3. Legal architecture: risk assessments, orders, and a European Centre
The EU’s draft CSAM Regulation envisaged a horizontal regime: mandatory risk assessments for hosting and interpersonal communications services, mitigation obligations, a European Centre to coordinate indicator databases and accept reports, and judicially issued detection/removal/blocking orders that could be tailored to providers [3] [4]. The final balance between voluntary industry practice and state-enforceable orders remains to be negotiated between Parliament and Council; the Council’s removal of mandatory scanning does not remove the broader powers to require mitigation measures or issue orders [2] [3].

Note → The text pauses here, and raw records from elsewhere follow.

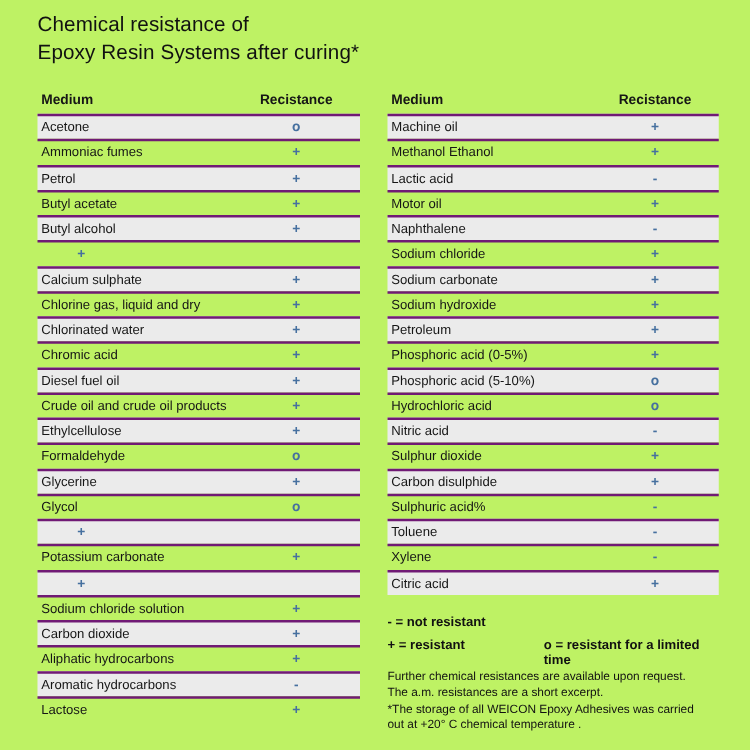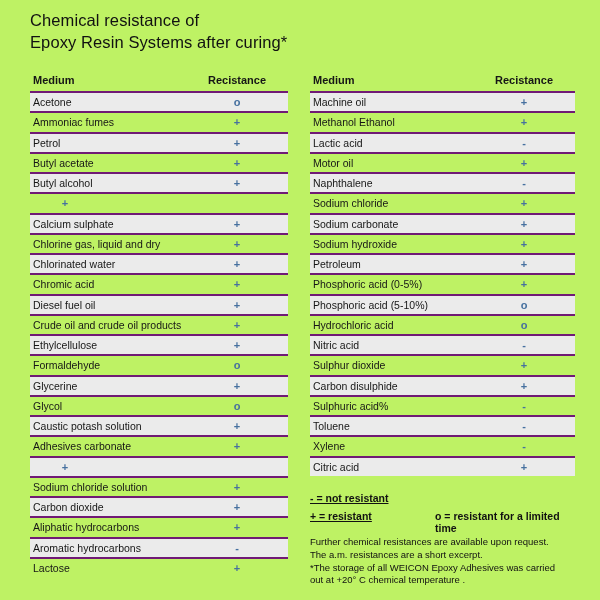"Caustic potash solution" div.medium-cell { html: <div>Caustic potash solution</div> -> none }
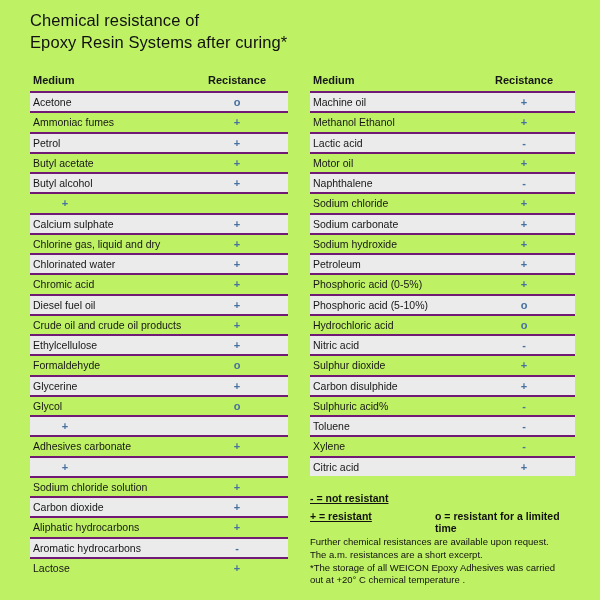"Adhesives carbonate" div.medium-cell { text: Adhesives -> Potassium }
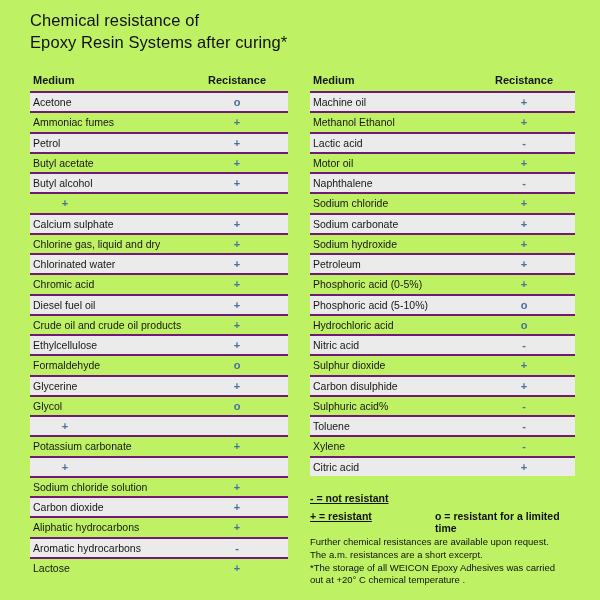"- = not resistant" .legend-line { text-decoration: underline -> none }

4. Tools platforms actually use — and their limits
In practice platforms mostly rely on hash-based techniques (PhotoDNA, MD5, PDQ, CSAI Match) to match known CSAM and on layered detection workflows that include human review; these tools detect previously identified content very effectively but cannot find novel material or subtle grooming without additional behavioural or automated analysis [7] [8] [9]. Reports to hotlines and law enforcement remain the operational end-point for detected matches [7] [3].
5. Cross-national differences beyond the EU: reporting duties and legislation
Global reviews show large variation in domestic law: some states require ISPs to report suspected CSAM to authorities, others leave much of the work to voluntary industry practice; international surveys and model‑law efforts document these divergences and show many countries have enacted anti‑CSAM criminal law while the operational requirements for platforms differ widely [10] [11]. Available sources do not provide a complete country-by-country breakdown in this dataset and national approaches outside the EU are not enumerated here (“not found in current reporting”).
6. Public attitudes and institutional trust shape national choices
Scholarly work on Europeans’ privacy calculus finds major cross‑country variation driven by institutional trust, historical experiences with surveillance, and demographic differences: younger people tend to prioritise privacy more, and Central and Eastern European countries show higher privacy concerns that complicate uniform policy design [12]. Those findings explain why a one-size-fits-all legal mandate is politically fraught even inside the EU.
7. Competing narratives and stakeholders’ agendas
Proponents — including parts of the Commission and child‑protection groups — frame stronger rules as necessary because voluntary measures allegedly leave gaps. Opponents — privacy advocates, civil‑society groups and some governments — warn that mandatory scanning or client‑side measures risk mass surveillance and weaken encryption [5] [2]. Industry voices emphasise existing voluntary tools and technical limits, while hotlines and enforcement bodies push for better coordination and legal clarity [7] [3].
8. What to watch next
Negotiations between the European Parliament and the Council will determine final scope: whether risk‑mitigation language is interpreted as de facto obligation to scan; how the European Centre will operate; and whether judicial detection orders are narrowly targeted or broadly applicable [3] [2]. Press coverage indicates the Council has struck a compromise removing mandatory scanning for now, but the final law could still impose strong mitigation duties and create powerful supervisory mechanisms [2] [1].
Limitations: this analysis is based solely on the supplied sources and focuses on EU developments and broad international reporting; a detailed, country‑by‑country map outside the EU is not present in these documents (“not found in current reporting”).